View Single Post
  #8  
Old 11-11-2011, 11:14 PM
MilesR MilesR is offline
Novice
 
Join Date: Jun 2010
Posts: 82
I must agree that it does seem a bit pointless, as the car would end up 2 seats + leg room wide, instead of just 2 seats wide. Its only advantage would be in a situation where width is not a problem, but length is. It would allow a 3-seat car to be almost as short as a 2-seat car. I cannot think of many situations where that would be useful, as even a Smart would have to be stretched a bit to fit that configuration. Cars that are short enough that they would require that kind of packaging to fit a rear seat, were probably not intended to have a rear seat in the first place.

There is one clear advantage over something like the Gordon Murray Design T.25, or the McLaren F1, with their 1-front, 2-rear layout, though. If you want to carry a passenger, and talk to them at the same time, 1-front and 2-rear configuration requires you to shout over your shoulder. 2-front and 1-rear would allow you to talk directly to one passenger, and put your hand on his/her leg. This makes 2 front seats a preferable option, regardless of what is in the back, as far as I am concerned.

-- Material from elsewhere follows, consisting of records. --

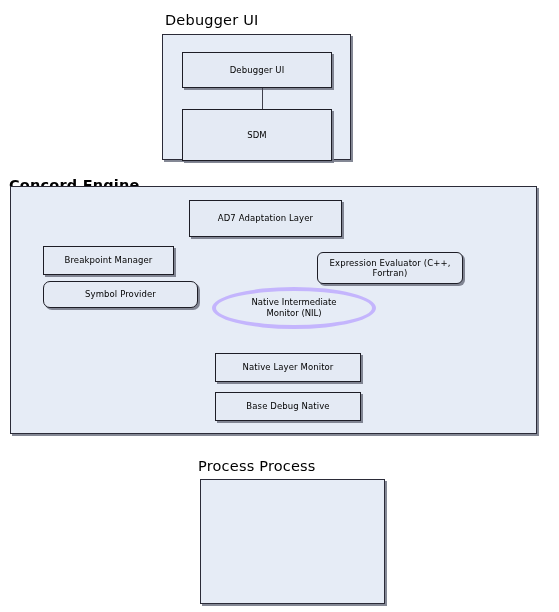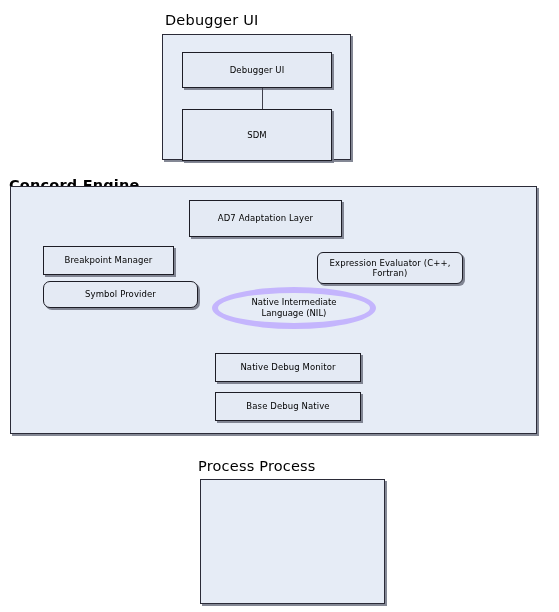--- a/index.html
+++ b/index.html
@@ -64,7 +64,7 @@
   
   .ellipse-box {
     position: absolute;
-    border: 6px solid #c4b5fd;
+    border: 4px solid #c4b5fd;
     border-radius: 50%;
     background: transparent;
     display: flex;

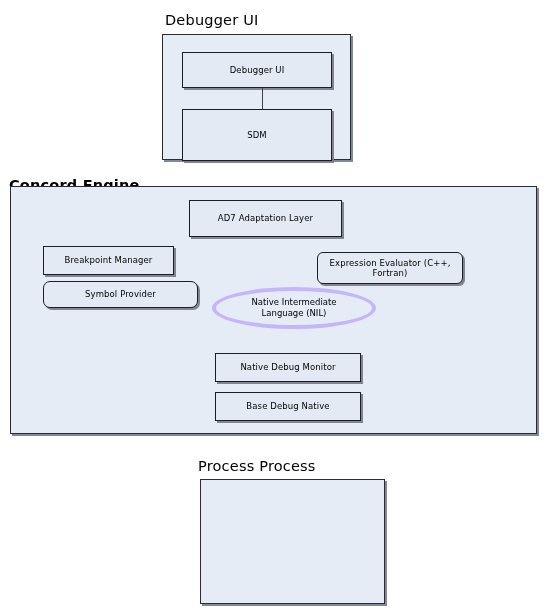--- a/index.html
+++ b/index.html
@@ -121,7 +121,7 @@
 
 <div class="ellipse-box" style="left:212px; top:287px; width:164px; height:42px; flex-direction:column;">
   <span class="ellipse-label">Native Intermediate</span>
-  <span class="ellipse-label">Language (NIL)</span>
+  <span class="ellipse-label">Monitor (NIL)</span>
 </div>
 
 <div class="node comp-box" style="left:215px; top:353px; width:146px; height:29px;">

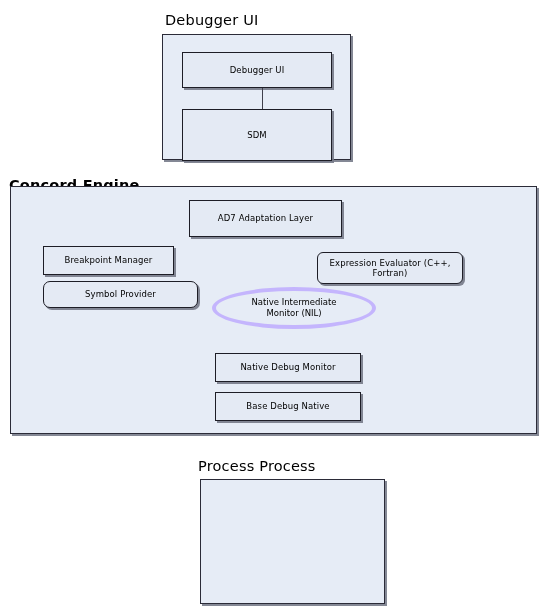--- a/index.html
+++ b/index.html
@@ -125,7 +125,7 @@
 </div>
 
 <div class="node comp-box" style="left:215px; top:353px; width:146px; height:29px;">
-  <span class="comp-label">Native Debug Monitor</span>
+  <span class="comp-label">Native Layer Monitor</span>
 </div>
 
 <div class="node comp-box" style="left:215px; top:392px; width:146px; height:29px;">

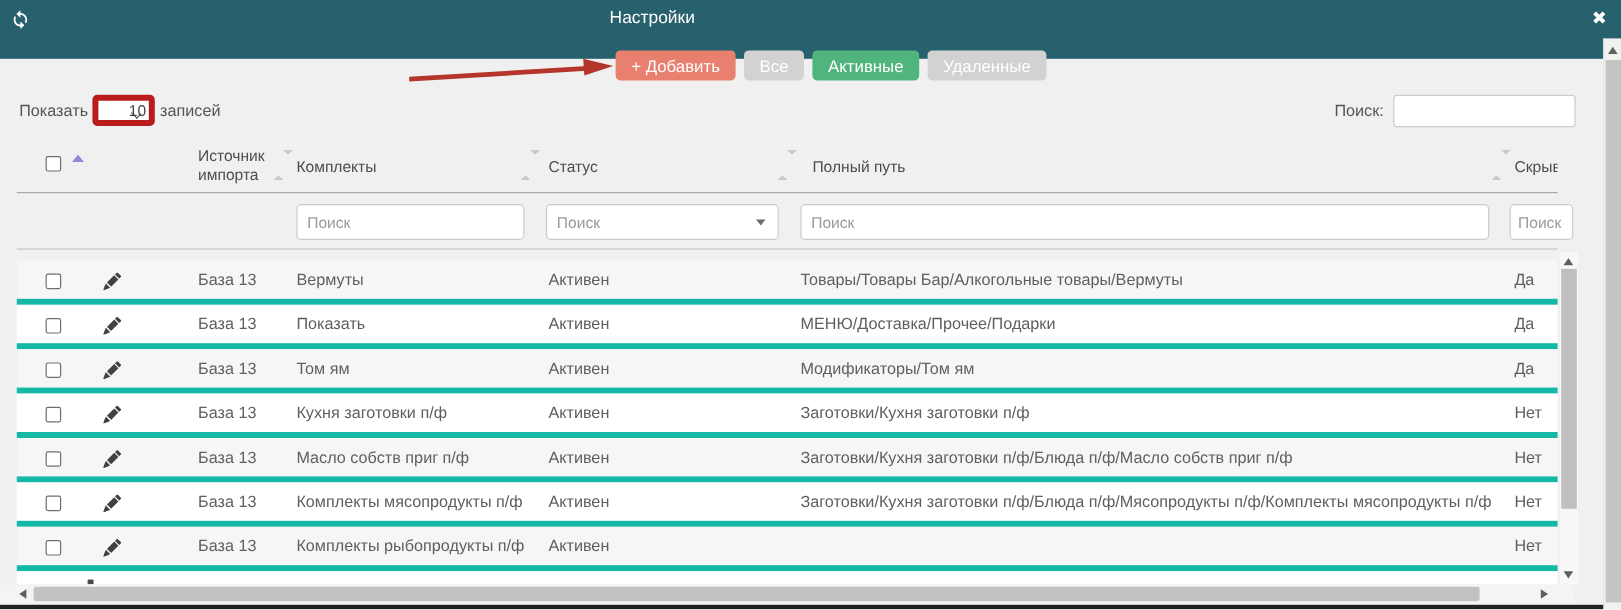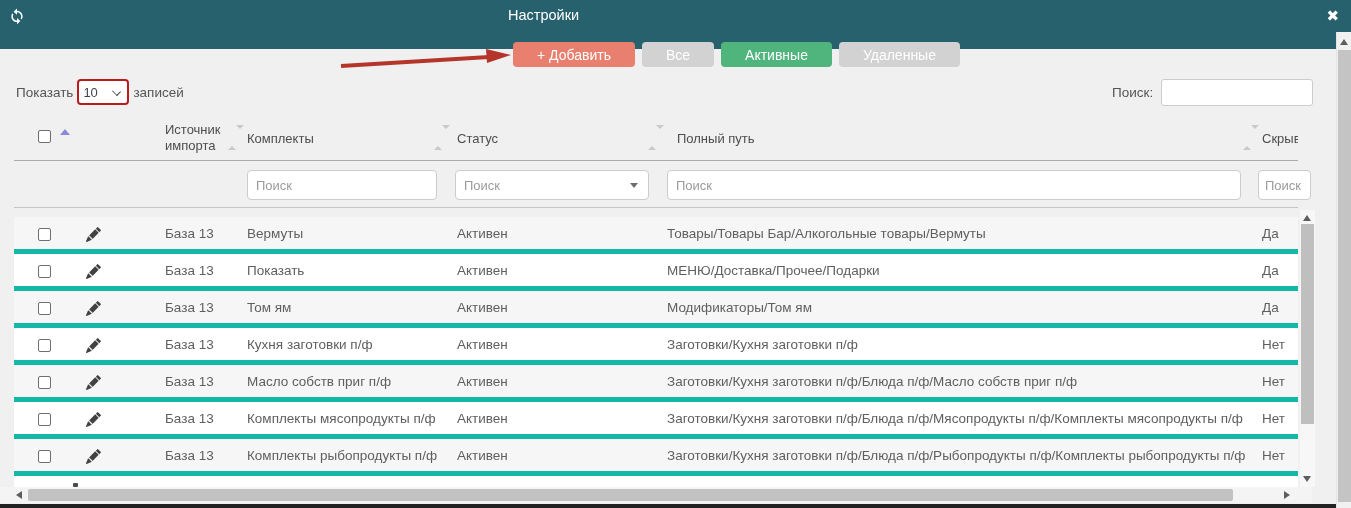--- a/index.html
+++ b/index.html
@@ -18,7 +18,7 @@
 
   
   .toolbar{position:absolute;left:513px;top:42px;display:flex;gap:7px;}
-  .btn{height:25px;border-radius:4px;color:#ffffff;font-size:14px;padding:0 24px;display:flex;align-items:center;white-space:nowrap;cursor:pointer;border:none;}
+  .btn{height:25px;border-radius:4px;color:#ffffff;font-size:14px;padding:0 13px;display:flex;align-items:center;white-space:nowrap;cursor:pointer;border:none;}
   .btn-add{background:#E97F6E;}
   .btn-muted{background:#D2D2D2;}
   .btn-active{background:#50B47D;}

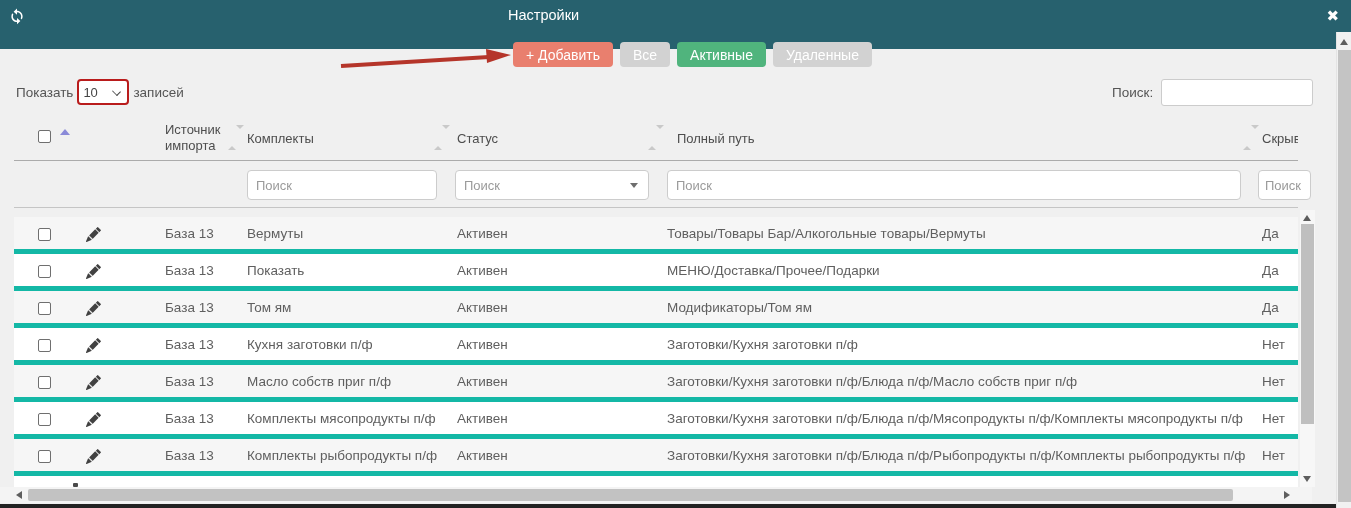--- a/index.html
+++ b/index.html
@@ -28,7 +28,7 @@
   
   .show-group{position:absolute;left:16px;top:79px;display:flex;align-items:center;gap:4px;}
   .ctl-label{font-size:13.5px;color:#555555;}
-  .pagesize{position:relative;width:52px;height:26px;background:#ffffff;border:2px solid #b91c1c;border-radius:4px;display:flex;align-items:center;padding-left:4px;cursor:pointer;}
+  .pagesize{position:relative;width:52px;height:26px;background:#ffffff;border:5px solid #b91c1c;border-radius:4px;display:flex;align-items:center;padding-left:25px;cursor:pointer;}
   .pagesize .val{font-size:13px;color:#444444;}
   .chev{position:absolute;right:7px;top:9px;width:7px;height:7px;border-right:1.6px solid #444;border-bottom:1.6px solid #444;transform:rotate(45deg) scale(1,.8);margin-top:-2px;}
   .search-group{position:absolute;left:1112px;top:79px;display:flex;align-items:center;gap:8px;}

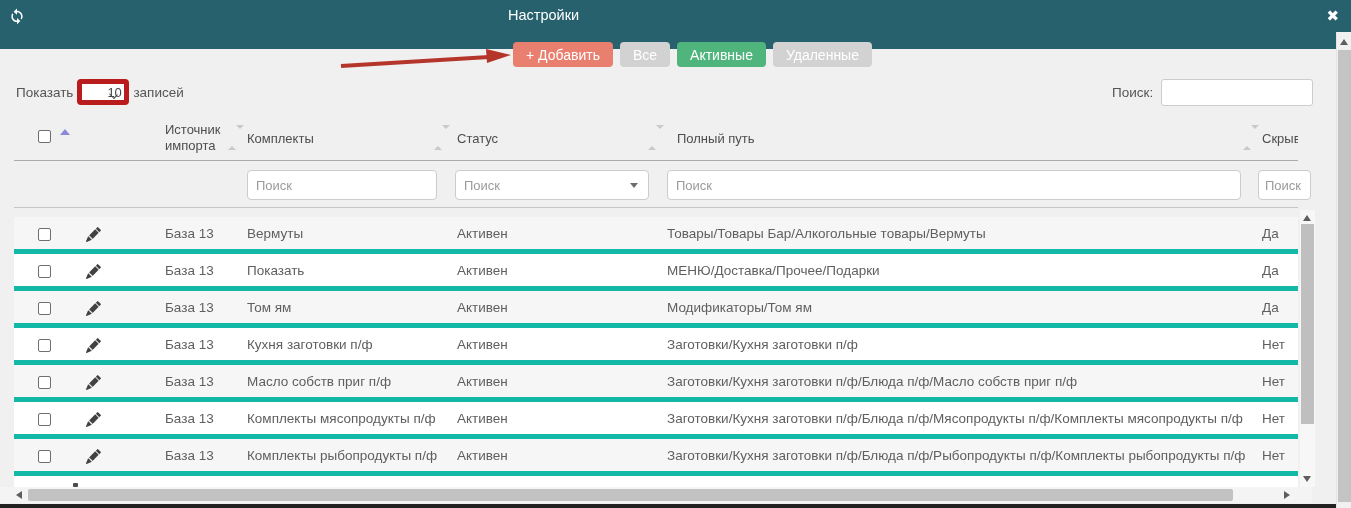--- a/index.html
+++ b/index.html
@@ -224,7 +224,6 @@
       <span class="cell c-source">База 13</span>
       <span class="cell c-name">Комплекты рыбопродукты п/ф</span>
       <span class="cell c-status">Активен</span>
-      <span class="cell c-path">Заготовки/Кухня заготовки п/ф/Блюда п/ф/Рыбопродукты п/ф/Комплекты рыбопродукты п/ф</span>
       <span class="cell c-hide">Нет</span>
     </div>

In addition, it would not necessarily be much wider than the 2-rear layout, as you would only need to allow space for one set of legs to intrude into the front, rather than two. The Mclaren was not all that narrow a car. It might find a use for a specialist car, like a supercar, where it allows use of free space, without forcing repackaging of the chassis or drivetrain. I still cannot think of any cars, or car designs, where it would help, though.

Besides, if you had a passenger seat in the middle at the back, where would you put the engine?